Their live shows sell out across the nation and when COVID quashed plans this past year, the Chatters were shattered.
There's also a range of merchandise such as aprons and doormats, tea-towels and cotton pandemic facemasks made in a Chatter-endorsed fabric. I joke they could put their name on a range of period pants and they would sell out, but I don't think they hear me.
The latest product is a book: Well Hello: Meanderings from the world of Chat 10 Looks 3.
It's kind of an instruction manual - or should that be an induction manual? - to the world of the Chatter.
In the Facebook group, people were posting photographs of their copies as they arrived on the doorstep, excited that, even despite the delay - thanks Australia Post - they could now pore over every word.
Is there no end to the Chatter-verse?
"We've always said that in terms of the core project, if it's not fun, then we wouldn't do it," says Sales.
"We both have other commitments and our families and our jobs, we don't need to be doing anything extra.
"But at the end of the day we both love doing it. Even if we're hassled by the idea of having to fit it in to our weekly schedule, when we leave we're always in a better place."
For both of them, the podcast is a welcome break from the politics of the week.
"I love it," says Sales. "When I'm not at work I don't tend to sit around with my friends and discuss politics and currents affairs, I talk about this stuff, most of us do."
Crabb sees the podcast as another way of feeding her brain, a way to look at different things from a different perspective.
"It's nourishing for the soul," she says.
Writing up this interview weeks after our chat, I come to the conclusion that this is the secret to their success - the key to the whole Chatter community, even.
I've reluctantly turned on the podcast during a few walks for research purposes, and always walked away with recommendations for a new show to watch, a new book to pick up.
I've enjoyed listening to the banter between two intelligent women, who, forgoing their collection of vintage frocks and knowledge of federal politics, are probably very much like me. I have enjoyed spending time with them.
If I stop looking at the Facebook group posts with such a cynical eye, I can see friendships being formed and women helping each other find solutions to problems, be they about body image, or how to remove a bundt cake from that tricky pan.

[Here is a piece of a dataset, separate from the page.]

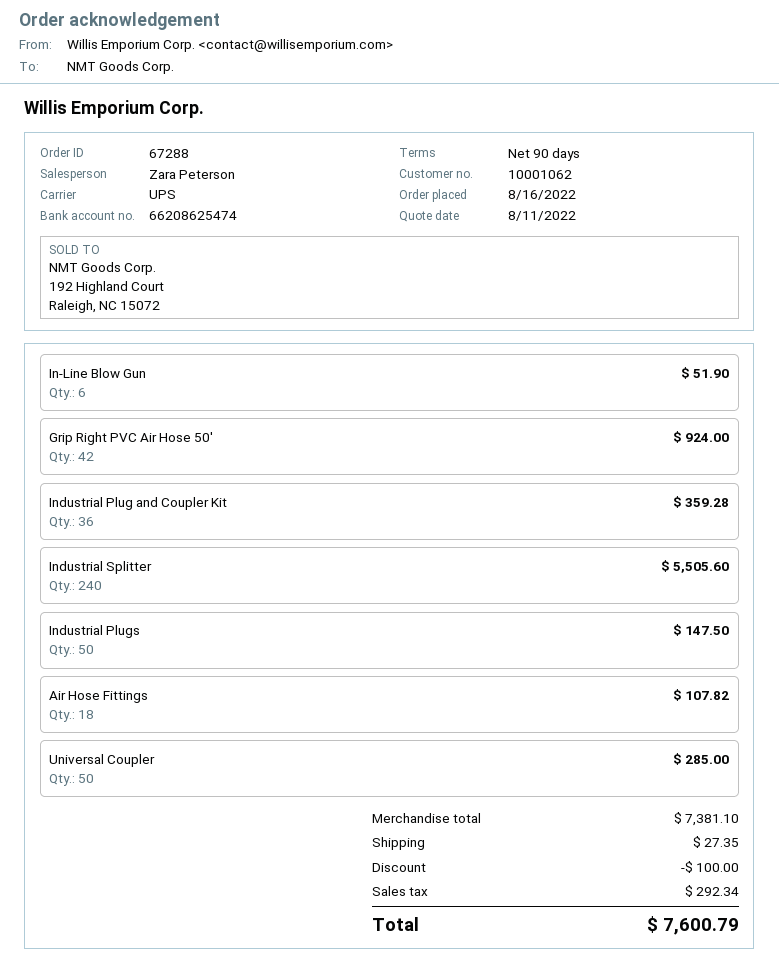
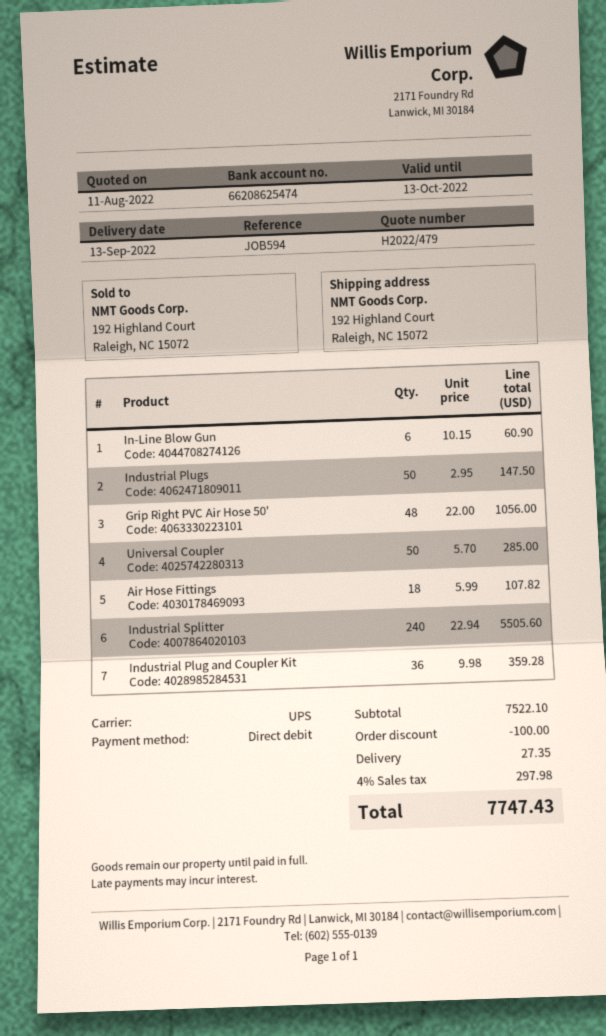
In-Line Blow Gun: 6 for 51.90 -> 6 for 60.90
Grip Right PVC Air Hose 50': 42 for 924.00 -> 48 for 1056.00
subtotal: 7381.10 -> 7522.10
tax: 292.34 -> 297.98
total: 7600.79 -> 7747.43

Women have a tendency to be a little critical of each other, and themselves.
Crabb hates it when Sales changes her recipes; Sales gets annoyed when Crabb doesn't stick to time limits.
"She's never used five minutes to tell a story when 15 minutes will do," Sales says.
But the whole of the Chat 10 Looks 3 universe has this sense of generosity and acceptance to it. And perhaps that's a wonderful thing right now.
So too, do Sales and Crabb. Two women, who could have easily become rivals in the cut-throat world of political journalism, have found a place to just be themselves.
Sales might grill a politician one night, belt out a show tune the next. Crabb might write an article, with a profound sociological insight, and then share a recipe for a cake which cheered up a friend.
They've both found that by maintaining this friendship, they are able to, "replenish" is the word Sales uses, both themselves and each other. They just bring out the best in each other.
And perhaps, in a way, that's the purpose of the whole Chatter-verse, it's a place where we can just be ourselves and be replenished.
And maybe that's the tonic we all need right now.
- Well Hello: Meanderings from the world of Chat 10 Looks 3, by Annabel Crabb and Leigh Sales. Penguin, $39.99.